We didn't invent Community Groups from scratch. We spoke with a number of people inside and outside the organization about how to increase participation and provide value, and we learned a lot from our current "Incubator Group" program, which has similar goals but is more Member-focused.

InfoQ: Are these groups intended for web-related technologies or for other industries as well?

Our focus is the Web, but not just core Web formats and protocols. For instance, we expect some groups will work on the application of Web technology to a particular industry. They might want to create a vocabulary for their industry that is based on W3C standards. There is so much industry convergence to the Web that I think there will be no shortage of diverse, but still Web-related topics.

InfoQ: Do you expect at least some of these to generate specs/standards that eventually will be endorsed by W3C?

Yes. That is an explicit goal: make it easy to start work and then move mature work to the standards track when there is community support, and with all the necessary patent and copyright agreements in place.

InfoQ: Do Community members have to provide licenses for any patents involved free of charge? How about Business members?

Community and Business Groups operate under nearly the same policies.

For copyright, Community Group Specifications are made available under a permissive license. Business Groups may publish Specifications under the same copyright license or the W3C Document License.

For patents, the groups operate under the same royalty-free patent policies. We've designed the policies to make it possible to start and join groups quickly. People sign a Contributor License Agreement (CLA) when they join a group, agreeing to license (just) their Contributions under royalty-free terms. These terms are the same as those of the W3C Patent Policy, and that compatibility is one way we ease later transition to the standards track. To increase patent safety around the Specification, a group can call for participants to sign (voluntarily) a "Final Specification Agreement" where they agree to the same licensing terms, but over the entire specification.

There are other elements to these policies designed to strike a balance between the goals of patent holders participating in these groups and the needs of developers to use specifications with confidence.

InfoQ: What are the main benefits of W3C membership over Business Groups over Community Groups?

W3C Members play a fundamental role in setting the technical and strategic direction of the organization. Through proposals for new standards work, strategic planning meetings, and ongoing discussion, the Members work with the staff to set the organization's standards agenda.
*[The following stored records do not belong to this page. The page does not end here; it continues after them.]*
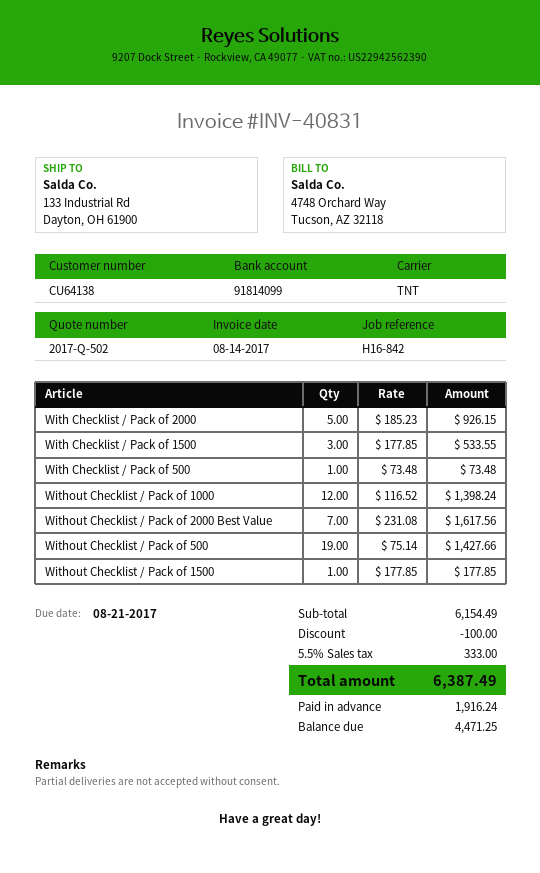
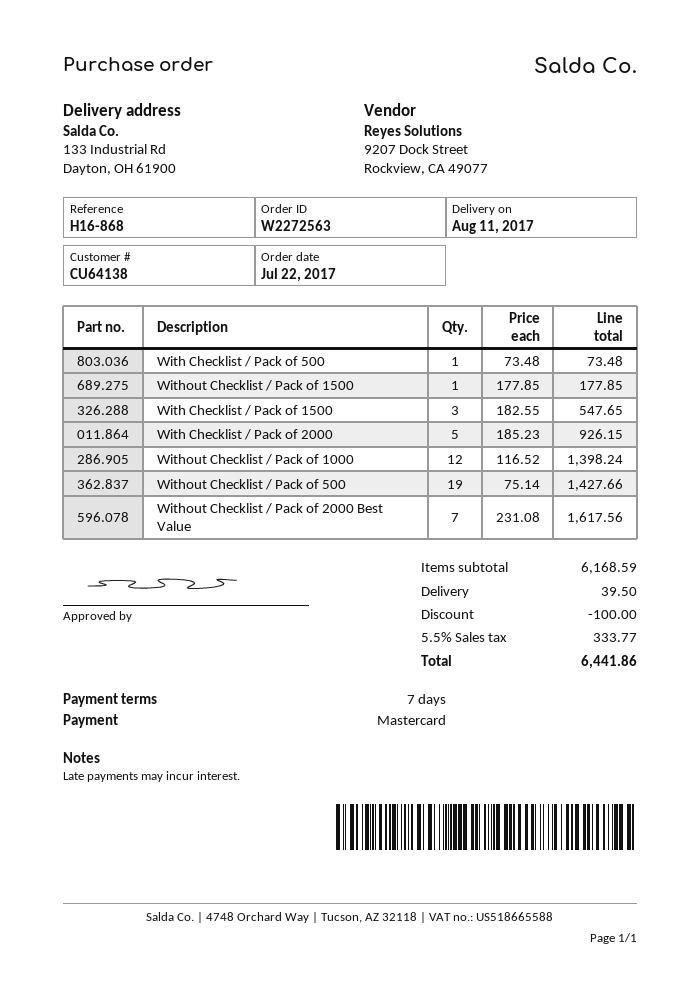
reference: H16-842 -> H16-868
With Checklist / Pack of 1500: 3 x 177.85 = 533.55 -> 3 x 182.55 = 547.65
subtotal: 6154.49 -> 6168.59
shipping: none -> 39.50
tax: 5.5% = 333.00 -> 5.5% = 333.77
total: 6387.49 -> 6441.86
Members can participate in any Working Group or Interest Group, and in any Community Group or Business Group (with no fee).

Community Groups are designed for broad participation, including Members and non-Members, but do not offer the same opportunities to influence the standards agenda.

Business Groups offer some extra benefits in between Community Groups and Membership (which is why there is a fee for non-Members and individuals to participate in Business Groups). Those extra benefits includes additional staff support and coordination.

W3C Members pay an annual fee of 68,500 USD if their organization has an annual gross revenue of more than 50M USD, and it is 7,900 USD for other organizations including non-profit ones and government agencies. To be part of a Business Group, a large (non-Member) organization (with revenue over 50M USD) has to pay 10,000 USD, while the other organizations pay 2,000 USD. Unaffiliated individuals pay $300. Community Groups are free, and W3C Members can join any group without having to pay anything extra.

There are a number of groups set up already: Colloquial Web Community Group – evaluating current web technologies practices, Declarative 3D for the Web Architecture Community Group – interactive 3D graphics requirements, ODRL Initiative Community Group – Open Digital Rights Language, Web Payments Community Group – creating standards for universal payments, Oil, Gas and Chemicals Business Group – using semantic web technologies for the respective industries, and others.

The software community is invited to join these groups in order to develop new widely-accepted specifications and standards regarding web technologies used in various industries.